Notre nom d’origine n’est ni Closets ni Errey, mais Pierre. Une famille de bourgeoisie normande dont les traces lointaines se retrouvent aux archives de Caen. Les Pierre étaient magistrats, commerçants, militaires. L’inconvénient d’un prénom patronymique aussi commun, c’est qu’il vous confond plus qu’il ne vous distingue. Mieux vaut être Pierre quelque chose. Or la famille avait acquis des terres qu’elle avait encloses. Apparaissent donc des Pierre des Clozets qui ne se mêleront plus aux autres Pierre de Normandie. Z ou s, l’orthographe des noms de famille est aussi variable que celle des noms communs est figée. Et, tant qu’à faire, on remplace le s par un z afin de couper toute référence à une banale clôture. Plus significatif est le passage de dés, préposition, à de, particule… ou tout comme.

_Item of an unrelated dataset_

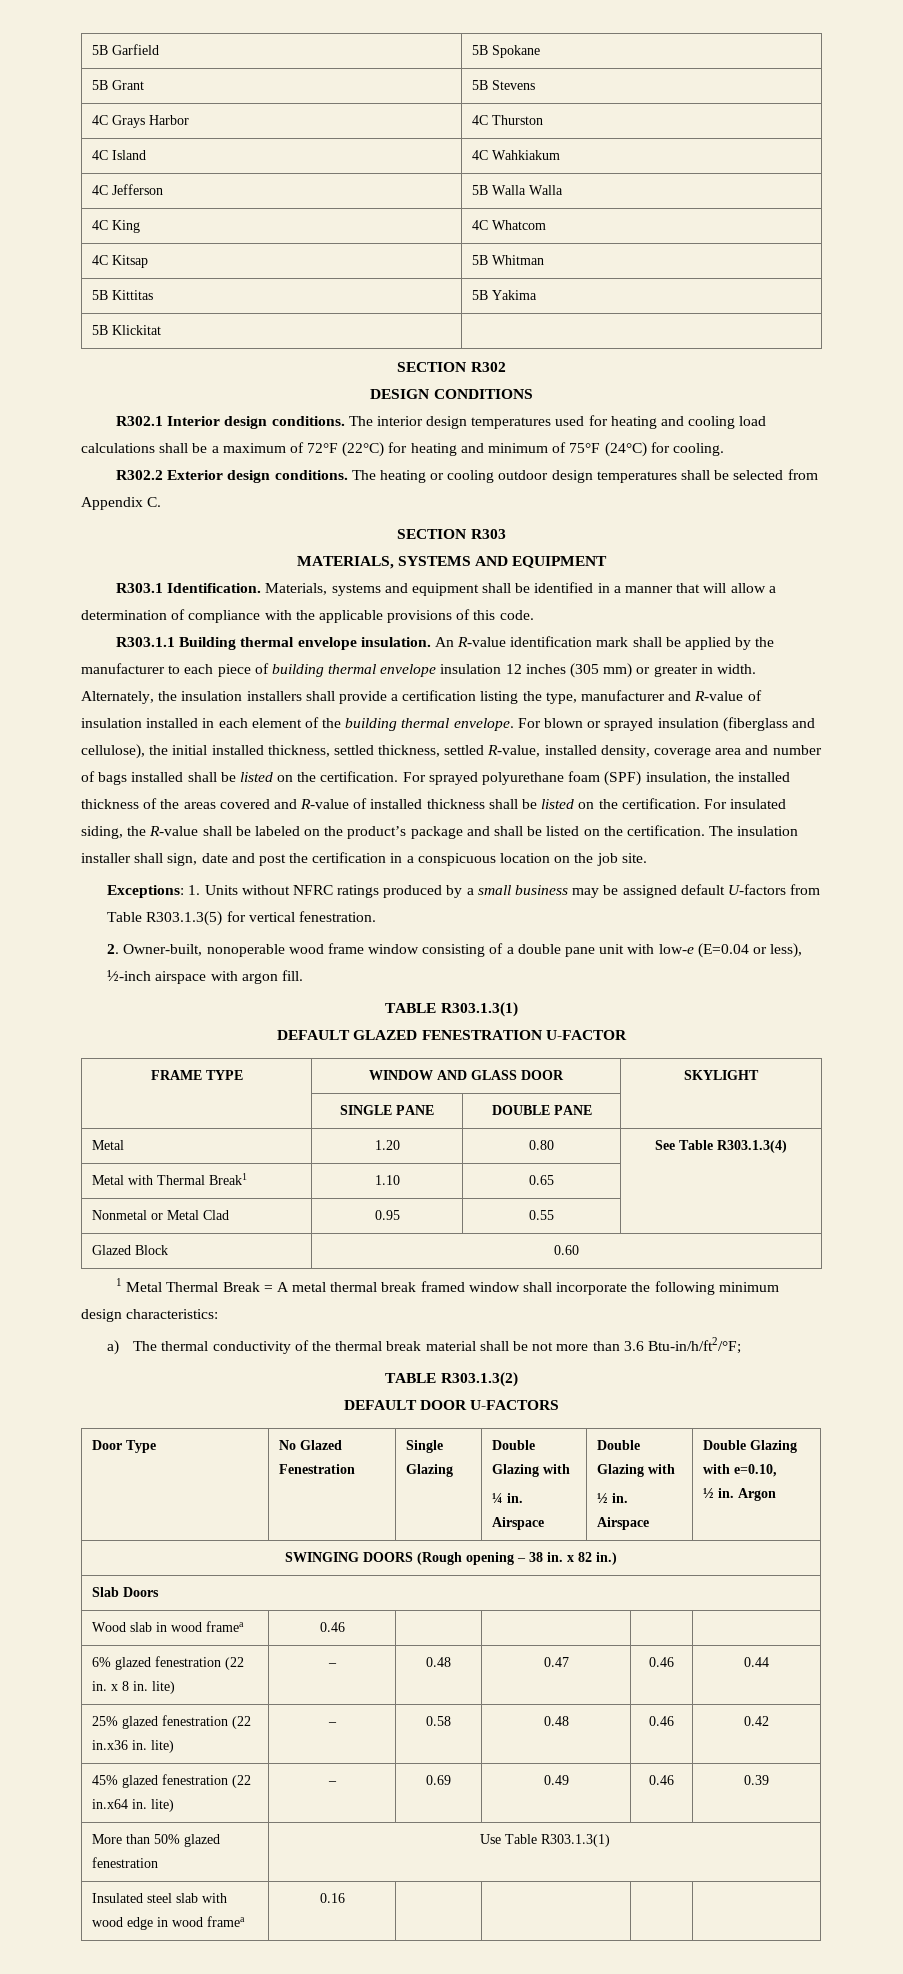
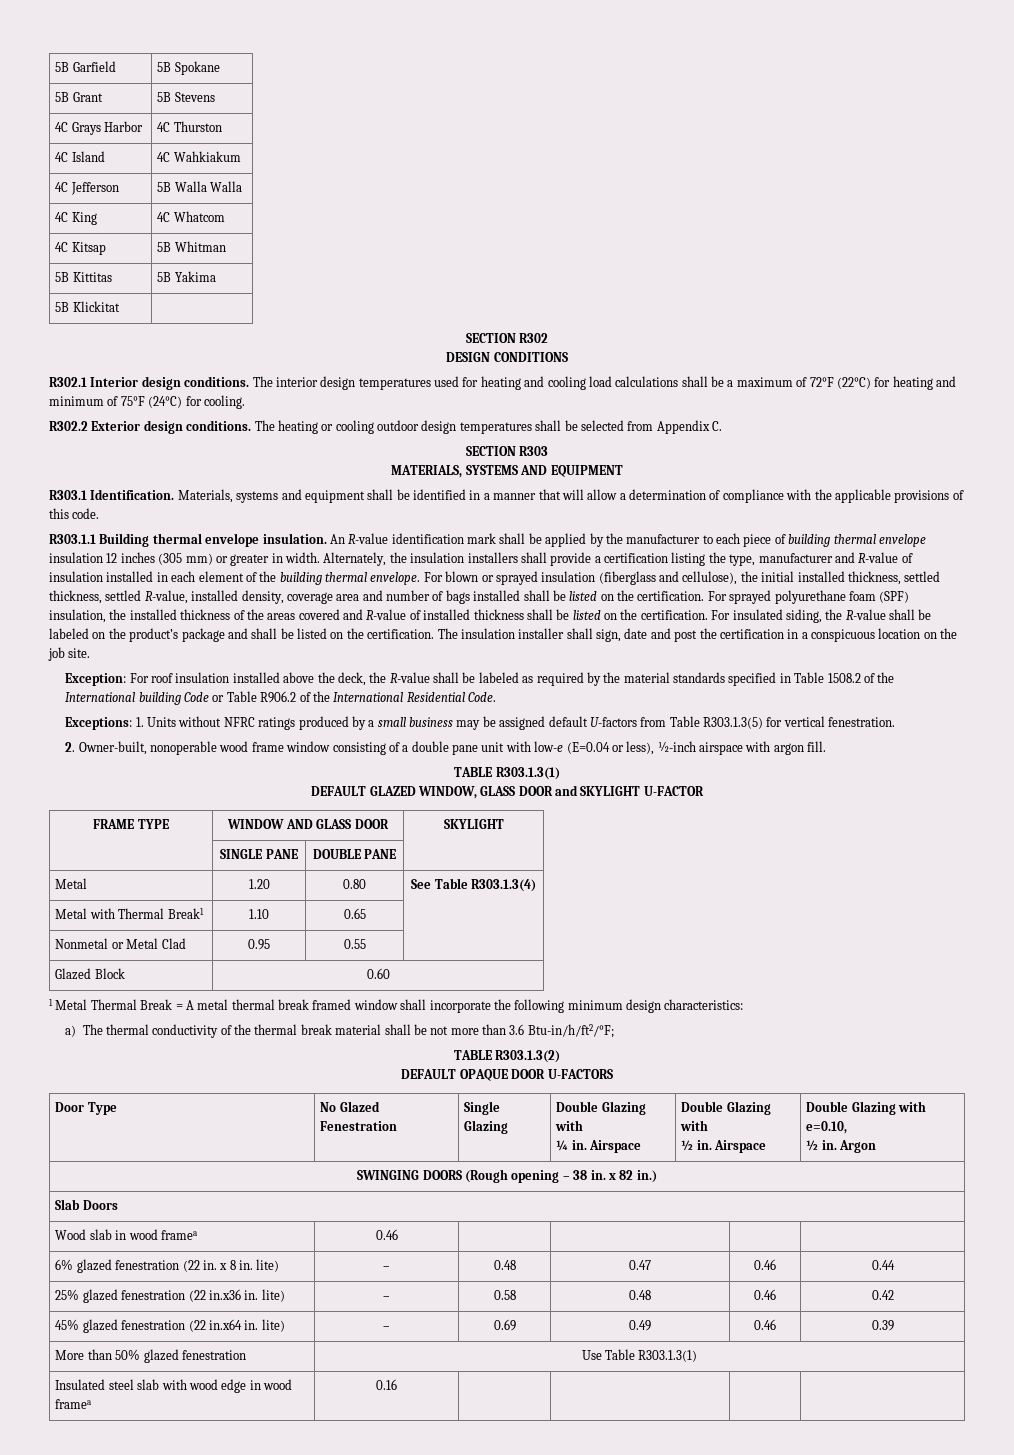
+ Exception: For roof insulation installed above the deck, the R-value shall be labeled as required by the material standards specified in Table 1508.2 of the International building Code or Table R906.2 of the International Residential Code.
- DEFAULT GLAZED FENESTRATION U-FACTOR
+ DEFAULT GLAZED WINDOW, GLASS DOOR and SKYLIGHT U-FACTOR
- DEFAULT DOOR U-FACTORS
+ DEFAULT OPAQUE DOOR U-FACTORS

Et voilà que, peu avant la Révolution, un Léonor – dans la famille, la plupart des aînés se prénomment ainsi – de Clozets achète en Champagne, près de Troyes, un château incendié qu’il fait rebâtir : le château d’Errey, qui aurait appartenu à l’ordre des Templiers – dont aucun de mes ancêtres ne fut membre. Le monument ne restera qu’un demi-siècle dans la famille : juste ce qu’il faut aux nouveaux châtelains pour l’incruster dans leur patronyme. Ce sont donc des Pierre de Clozets d’Errey qui, dans le premier tiers du XIXe siècle, prennent le bateau pour l’hémisphère austral. Ils y resteront un siècle et, dans le petit monde de l’île Maurice et des comptoirs des Indes, les familles françaises tenaient aux particules et aux noms composés. J’ai découvert dans le grand dictionnaire généalogique des familles de l’Inde française que mes ancêtres ont fini par laisser tomber ce Pierre assez commun pour devenir les de Closets de Jort, de Closets d’Ambreville, de Closets de Jentville, etc. En revanche, la branche familiale qui a fait souche en Bretagne est restée Closets sans plus.

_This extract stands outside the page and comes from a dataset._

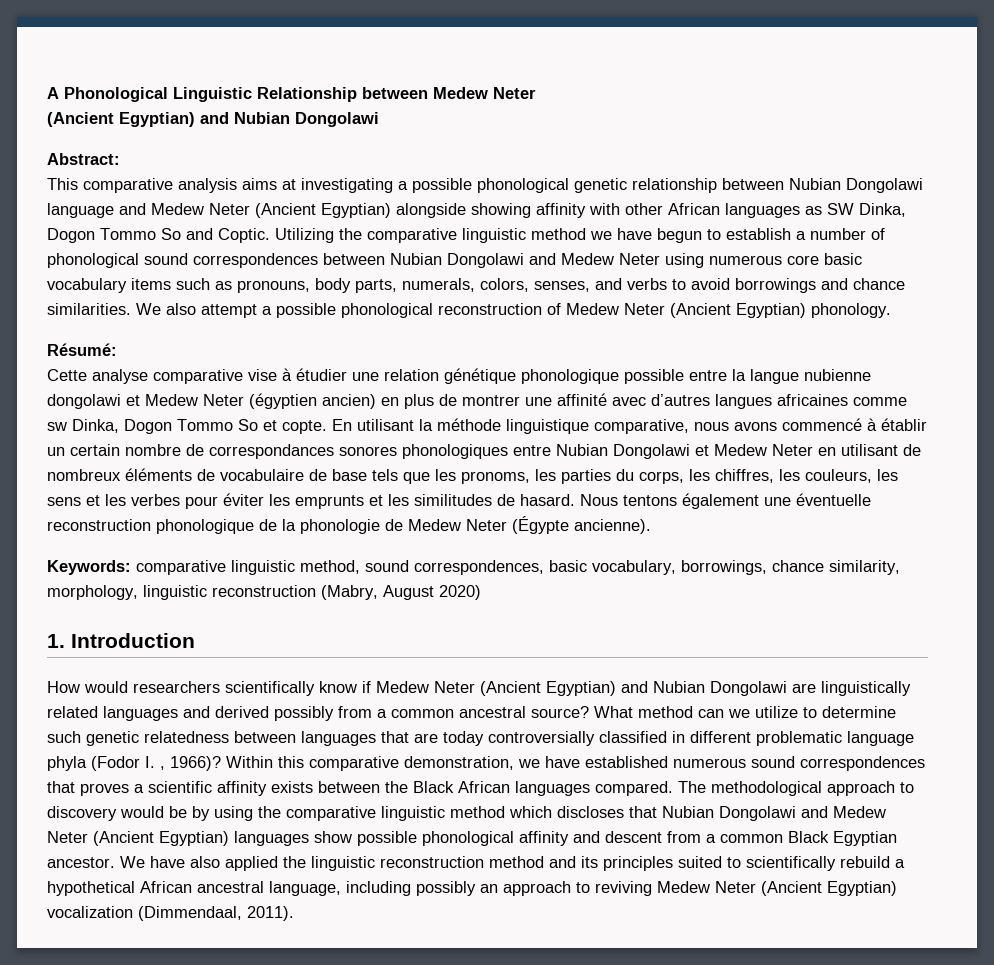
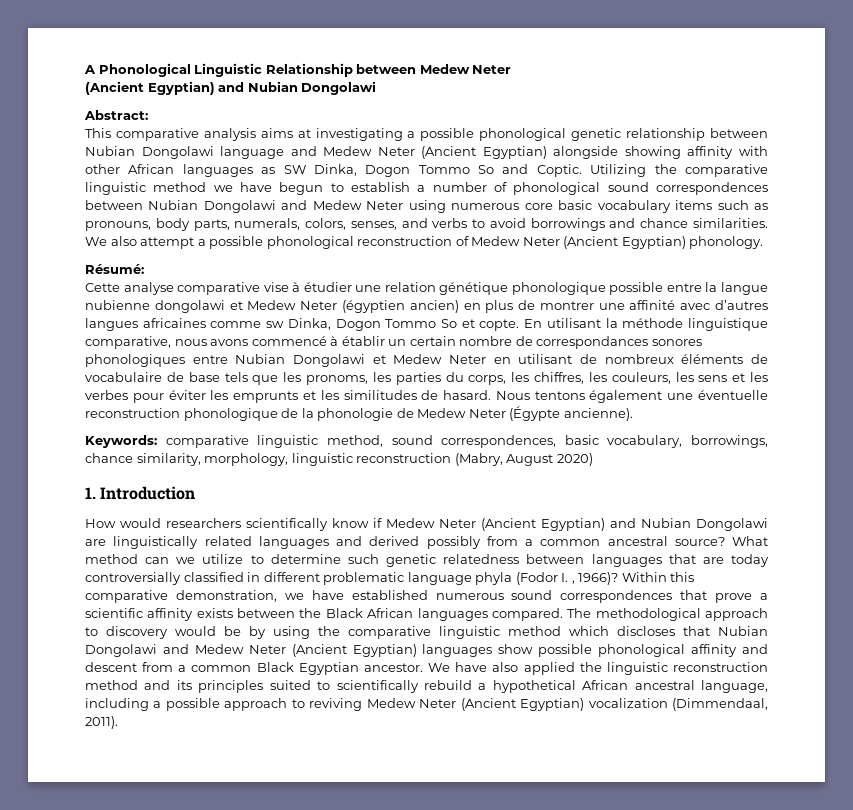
- Within this comparative demonstration, we have established numerous sound correspondences that proves a scientific affinity exists between the Black African languages compared.
+ Within this comparative demonstration, we have established numerous sound correspondences that prove a scientific affinity exists between the Black African languages compared.
- We have also applied the linguistic reconstruction method and its principles suited to scientifically rebuild a hypothetical African ancestral language, including possibly an approach to reviving Medew Neter (Ancient Egyptian) vocalization (Dimmendaal, 2011).
+ We have also applied the linguistic reconstruction method and its principles suited to scientifically rebuild a hypothetical African ancestral language, including a possible approach to reviving Medew Neter (Ancient Egyptian) vocalization (Dimmendaal, 2011).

À son retour en France, en 1920, mon père, qui n’avait conservé le nom ancestral que pour l’état civil, se lassa d’expliquer aux fonctionnaires que Pierre était son nom et pas son prénom. Il finit par laisser tomber ce socle généalogique, tout comme il avait abandonné le Errey. Va pour Closetstout court. Tant qu’à faire, il aurait pu aussi abandonner le s terminal et revenir au z, ce qui aurait supprimé la confusion avec toutes sortes de lieux clos. C’est d’ailleurs la solution adoptée par la branche australienne de la famille qui, pour se distinguer des placards de rangement ou de nécessité (closets en anglais), a adopté l’orthographe Closey. Après une période d’inflation patronymique, la famille est revenue à la simplicité. J’eusse certes préféré me reconnaître dans une pierre que dans une clôture, mais, à ma naissance, mes parents oublièrent de prendre mon avis.

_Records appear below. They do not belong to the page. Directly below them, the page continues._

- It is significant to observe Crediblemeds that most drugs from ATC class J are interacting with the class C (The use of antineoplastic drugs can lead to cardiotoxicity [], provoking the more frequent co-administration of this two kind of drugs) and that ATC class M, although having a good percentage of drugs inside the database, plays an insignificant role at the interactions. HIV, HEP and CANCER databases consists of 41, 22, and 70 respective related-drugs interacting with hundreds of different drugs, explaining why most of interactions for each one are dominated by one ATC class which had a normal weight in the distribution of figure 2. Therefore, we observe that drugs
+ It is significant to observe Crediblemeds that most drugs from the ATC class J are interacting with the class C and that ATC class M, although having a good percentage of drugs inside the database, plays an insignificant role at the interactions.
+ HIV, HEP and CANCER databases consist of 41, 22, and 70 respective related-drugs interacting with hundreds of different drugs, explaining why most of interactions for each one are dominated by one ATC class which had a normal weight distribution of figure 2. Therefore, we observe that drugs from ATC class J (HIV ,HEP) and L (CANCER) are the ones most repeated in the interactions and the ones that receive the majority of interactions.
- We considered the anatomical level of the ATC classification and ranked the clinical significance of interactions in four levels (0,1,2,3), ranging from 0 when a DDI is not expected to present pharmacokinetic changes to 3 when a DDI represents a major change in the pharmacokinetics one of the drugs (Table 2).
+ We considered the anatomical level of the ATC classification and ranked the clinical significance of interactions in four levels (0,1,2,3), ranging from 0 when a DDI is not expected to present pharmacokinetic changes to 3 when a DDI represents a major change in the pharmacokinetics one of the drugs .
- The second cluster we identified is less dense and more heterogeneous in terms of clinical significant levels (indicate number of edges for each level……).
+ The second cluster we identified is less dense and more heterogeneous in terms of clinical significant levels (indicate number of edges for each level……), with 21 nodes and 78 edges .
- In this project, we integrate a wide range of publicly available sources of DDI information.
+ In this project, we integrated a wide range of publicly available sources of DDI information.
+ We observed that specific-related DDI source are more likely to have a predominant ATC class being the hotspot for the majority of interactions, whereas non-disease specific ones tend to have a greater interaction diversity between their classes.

L’occasion de choisir me fut offerte par la suite, mais je n’ai pas su la saisir. J’aurais pu travailler sous pseudonyme dès que je m’engageai dans une carrière publique. François Pierre, cela m’aurait convenu : je ne veux pas changer de prénom, François d’Assise, mon patron, étant, de très loin, mon saint préféré. J’aurais pu me donner un nom à ma convenance et, du même coup, ne pas infliger à toute ma famille mon image télévisuelle. Encore eût-il fallu se poser la question. La télévision est entrée par surprise dans ma vie, et j’aurais regardé avec des yeux ronds celui qui m’aurait suggéré de laisser Closets au vestiaire.
En définitive, ma particule fut un réconfort quand je vivais dans l’obscurité, et un embarras quand je me suis retrouvé sous les sunlights. Mais l’histoire de ma famille pesa bien davantage que la noblesse réelle ou supposée de ma lignée.